Gaijin, I believe, can identify with those who are different, for they know what being different means. Gaijin also care a lot for the "little guy" because they recognize that guy is just themselves in another suit of clothing. Gaijin will also sympathize with the discriminated against, for they have sometimes worn those very shoes themselves.

Gaijin seldom look upon the world as "us against them" and learn to measure other people by their compassion and not by their nationality, skin tone or pocketbook. Gaijin realize that every human soul is a minority of one.

Gaijin take care with language because they have struggled with it . . . and because they have felt how language can hurt. Gaijin hate lies. Gaijin hate spin control. Gaijin know that truth has no relation whatsoever to wealth, power or status, and are disgusted whenever they discover veracity has been manipulated, ignored or bought.

Gaijin do not pick fights. Gaijin do not spout, "Bring 'em on." Gaijin are often the first to donate money, the first to volunteer, the first to weep and the first to forgive.

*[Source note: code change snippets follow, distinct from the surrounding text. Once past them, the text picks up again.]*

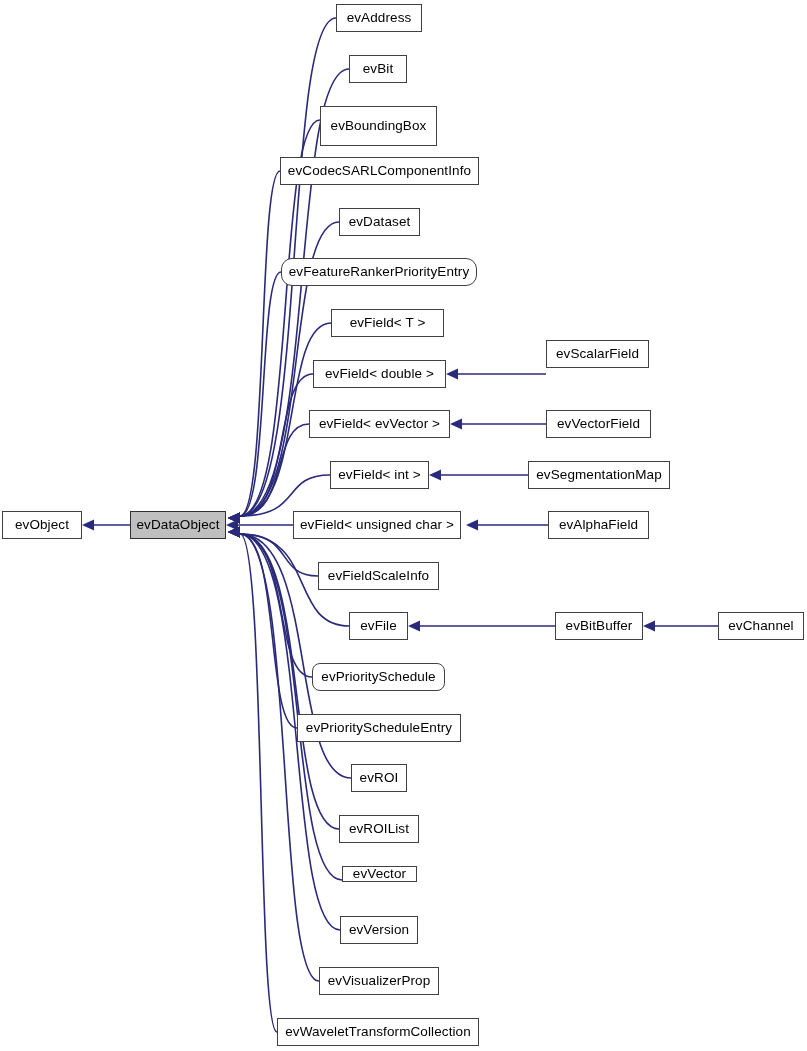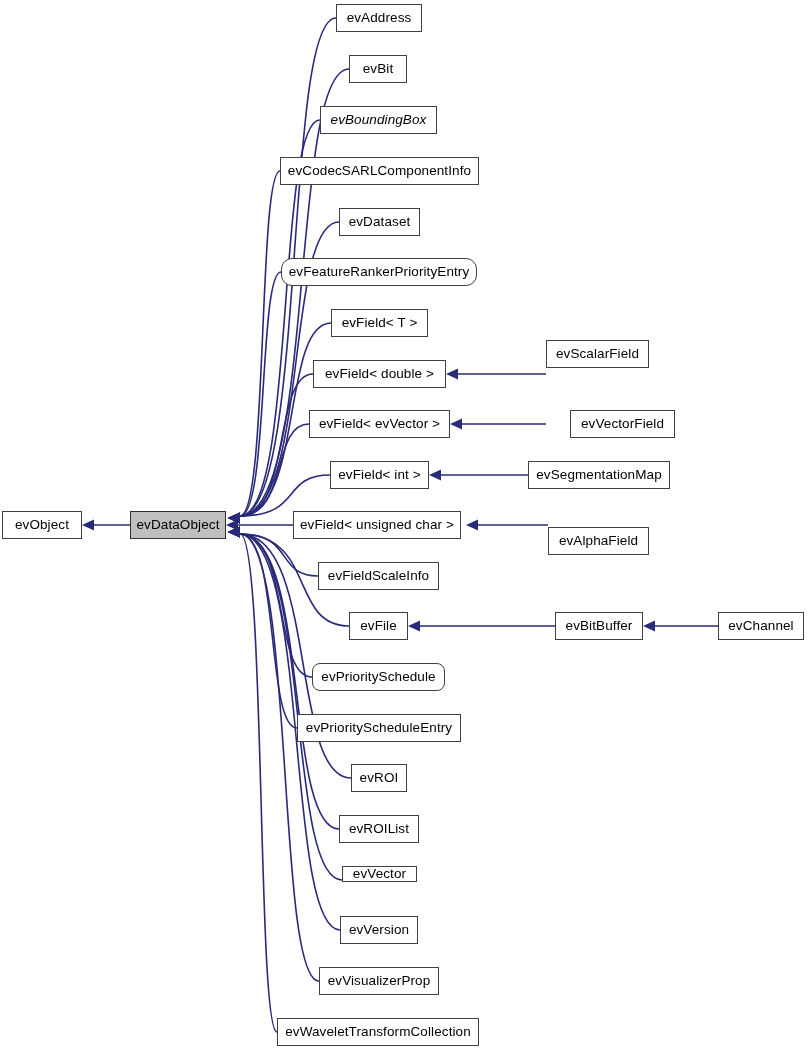--- a/index.html
+++ b/index.html
@@ -117,33 +117,33 @@
     </div>
     <div class="node root" style="left: 130px; top: 511px; width: 96px; height: 28px;">
       <span class="node-label">evDataObject</span>
     </div>
     <div class="node" style="left: 336px; top: 4px; width: 86px; height: 28px;">
       <span class="node-label">evAddress</span>
     </div>
     <div class="node" style="left: 349px; top: 55px; width: 58px; height: 28px;">
       <span class="node-label">evBit</span>
     </div>
-    <div class="node" style="left: 320px; top: 106px; width: 117px; height: 28px; font-style: italic;">
+    <div class="node" style="left: 320px; top: 106px; width: 117px; height: 40px;">
       <span class="node-label">evBoundingBox</span>
     </div>
     <div class="node" style="left: 280px; top: 157px; width: 199px; height: 28px;">
       <span class="node-label">evCodecSARLComponentInfo</span>
     </div>
     <div class="node" style="left: 339px; top: 208px; width: 81px; height: 28px;">
       <span class="node-label">evDataset</span>
     </div>
     <div class="node" style="left: 281px; top: 258px; width: 196px; height: 28px; border-radius: 11px;">
       <span class="node-label">evFeatureRankerPriorityEntry</span>
     </div>
-    <div class="node" style="left: 331px; top: 309px; width: 97px; height: 28px;">
+    <div class="node" style="left: 331px; top: 309px; width: 113px; height: 28px;">
       <span class="node-label">evField&lt; T &gt;</span>
     </div>
     <div class="node" style="left: 313px; top: 360px; width: 133px; height: 28px;">
       <span class="node-label">evField&lt; double &gt;</span>
     </div>
     <div class="node" style="left: 309px; top: 410px; width: 141px; height: 28px;">
       <span class="node-label">evField&lt; evVector &gt;</span>
     </div>
     <div class="node" style="left: 330px; top: 461px; width: 99px; height: 28px;">
       <span class="node-label">evField&lt; int &gt;</span>
@@ -177,27 +177,27 @@
     </div>
     <div class="node" style="left: 319px; top: 967px; width: 120px; height: 28px;">
       <span class="node-label">evVisualizerProp</span>
     </div>
     <div class="node" style="left: 277px; top: 1018px; width: 202px; height: 28px;">
       <span class="node-label">evWaveletTransformCollection</span>
     </div>
     <div class="node" style="left: 546px; top: 340px; width: 103px; height: 28px;">
       <span class="node-label">evScalarField</span>
     </div>
-    <div class="node" style="left: 546px; top: 410px; width: 105px; height: 28px; margin-left: 24px;">
+    <div class="node" style="left: 546px; top: 410px; width: 105px; height: 28px;">
       <span class="node-label">evVectorField</span>
     </div>
     <div class="node" style="left: 528px; top: 461px; width: 142px; height: 28px;">
       <span class="node-label">evSegmentationMap</span>
     </div>
-    <div class="node" style="left: 548px; top: 511px; width: 101px; height: 28px; margin-top: 16px;">
+    <div class="node" style="left: 548px; top: 511px; width: 101px; height: 28px;">
       <span class="node-label">evAlphaField</span>
     </div>
     <div class="node" style="left: 555px; top: 612px; width: 88px; height: 28px;">
       <span class="node-label">evBitBuffer</span>
     </div>
     <div class="node" style="left: 718px; top: 612px; width: 86px; height: 28px;">
       <span class="node-label">evChannel</span>
     </div>
   </div>
 

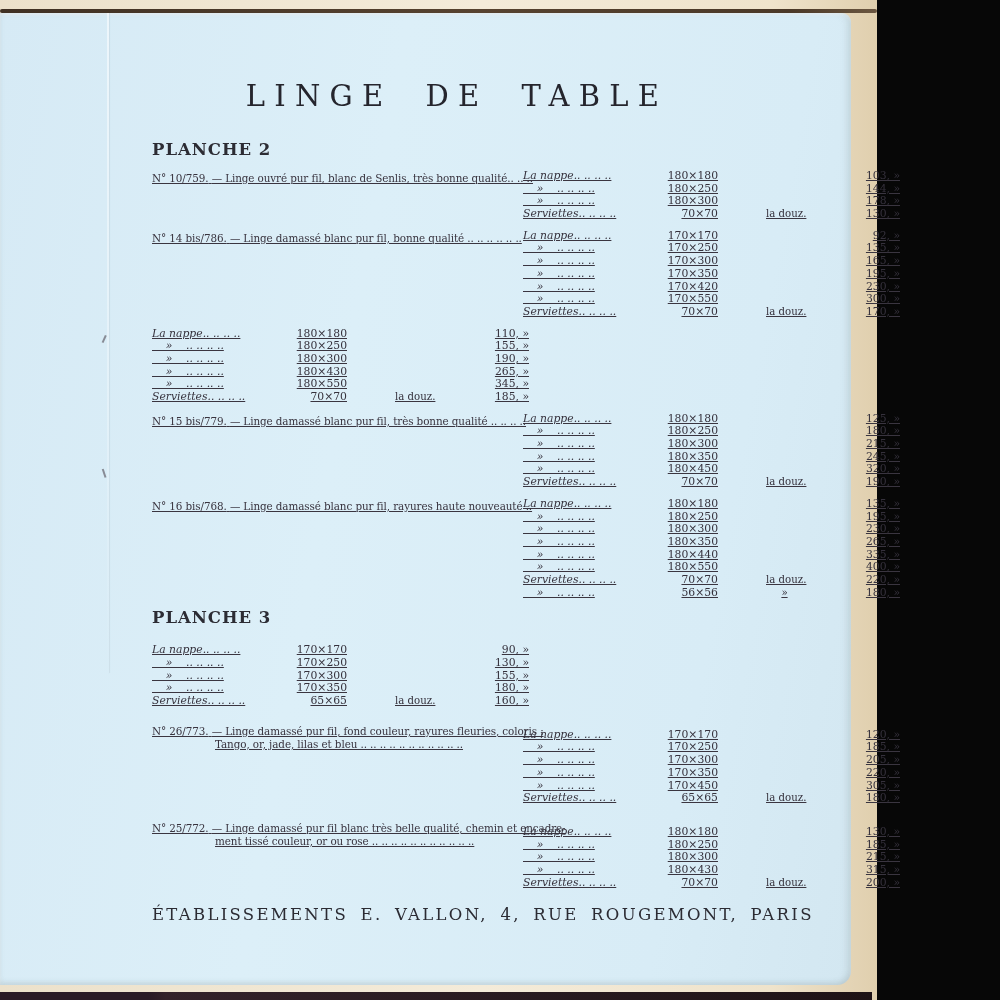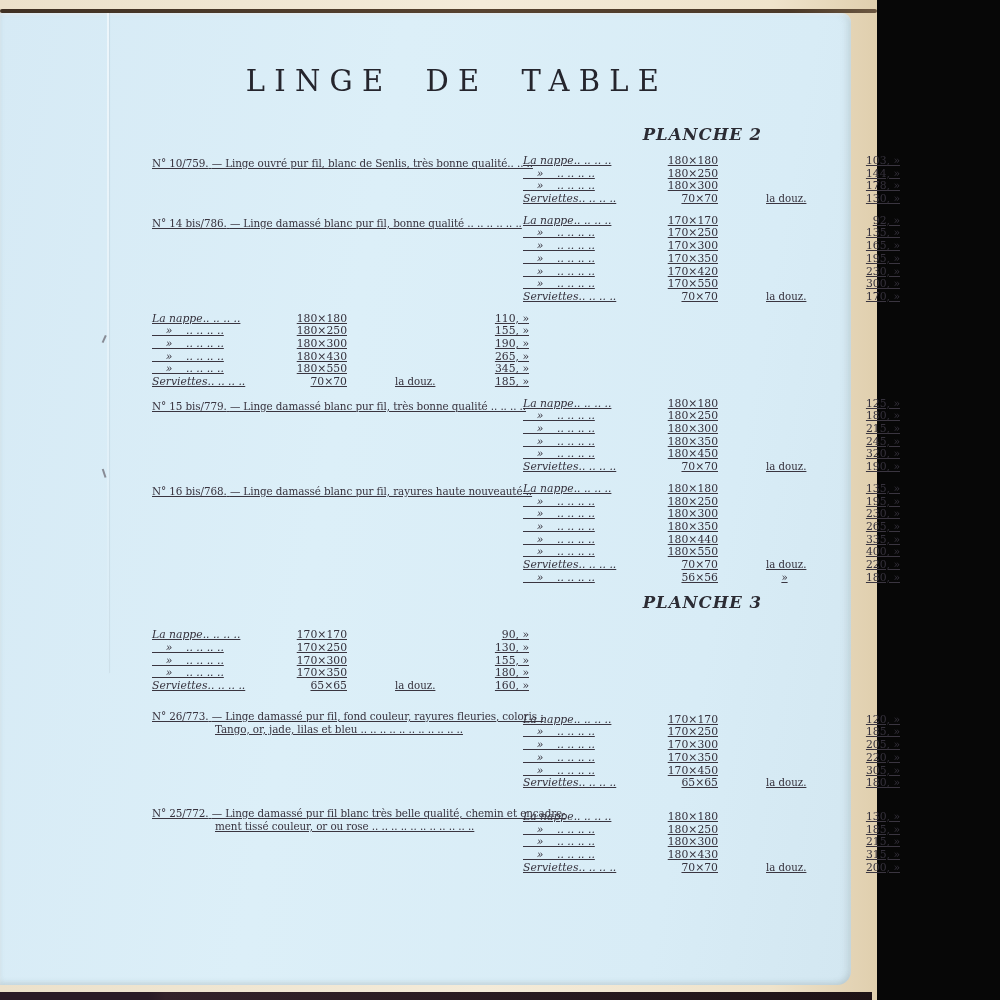--- a/index.html
+++ b/index.html
@@ -35,31 +35,31 @@
     background:linear-gradient(180deg,rgba(255,255,255,.55),rgba(255,255,255,.28) 60%,rgba(255,255,255,0));
     box-shadow:1px 0 1px rgba(90,110,120,.10);
   }
   .stitch-mark{
     position:absolute;left:103px;top:336px;width:5px;height:8px;
     border-left:2px solid rgba(70,60,70,.55);transform:rotate(24deg);
   }
   .stitch-mark.m2{top:468px;height:9px;transform:rotate(-18deg);}
 
   .content{
-    position:absolute;left:152px;top:13px;width:610px;
+    position:absolute;left:152px;top:28px;width:610px;
     color:#3a3540;
   }
   .page-title{
     margin:51px 0 0;text-align:center;
     font-size:29px;font-weight:normal;color:#25252d;
     letter-spacing:.32em;word-spacing:.5em;white-space:nowrap;
   }
   .planche-heading{
-    margin:27px 0 0;text-align:right;
-    font-style:italic;font-weight:bold;font-size:16.5px;
+    margin:27px 0 0;text-align:left;
+    font-weight:bold;font-size:16.5px;
     letter-spacing:.06em;color:#2c2c34;
   }
   .planche + .planche .planche-heading{margin-top:8px;}
   .sections{margin-top:11px;text-decoration:underline;}
   .catalog-section{display:flex;margin-bottom:9px;}
   .planche-3 .catalog-section{margin-bottom:15px;}
   .desc{
     width:371px;font-size:10.4px;line-height:12.9px;letter-spacing:-0.1px;
     padding-top:2px;white-space:nowrap;color:#38333e;
   }
@@ -482,13 +482,14 @@
     <span class="lead">Serviettes.. .. .. ..</span>
     <span class="psize">70×70</span>
     <span class="punit">la douz.</span>
     <span class="pprice">200, »</span>
   </div>
 </div>
   </div>
 </div>
   </section>
 </div>
+  <div class="page-footer">ÉTABLISSEMENTS  E. VALLON,  4,  RUE  ROUGEMONT,  PARIS</div>
 </div>
 
 </body></html>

Gaijin are not perfect. Ask any gaijin and they will be quick to agree. They do not fit all the above attributes all of the time, but they manage most of them most of the time.

And, of course, gaijin are not limited to any one location. They live here, they live there, they live everywhere. They have learned to see the "outsider" in themselves no matter where they may reside, and that is their perpetual struggle . . . and their perpetual strength.

I wish there were more gaijin in the world. We need them, you see. We really do.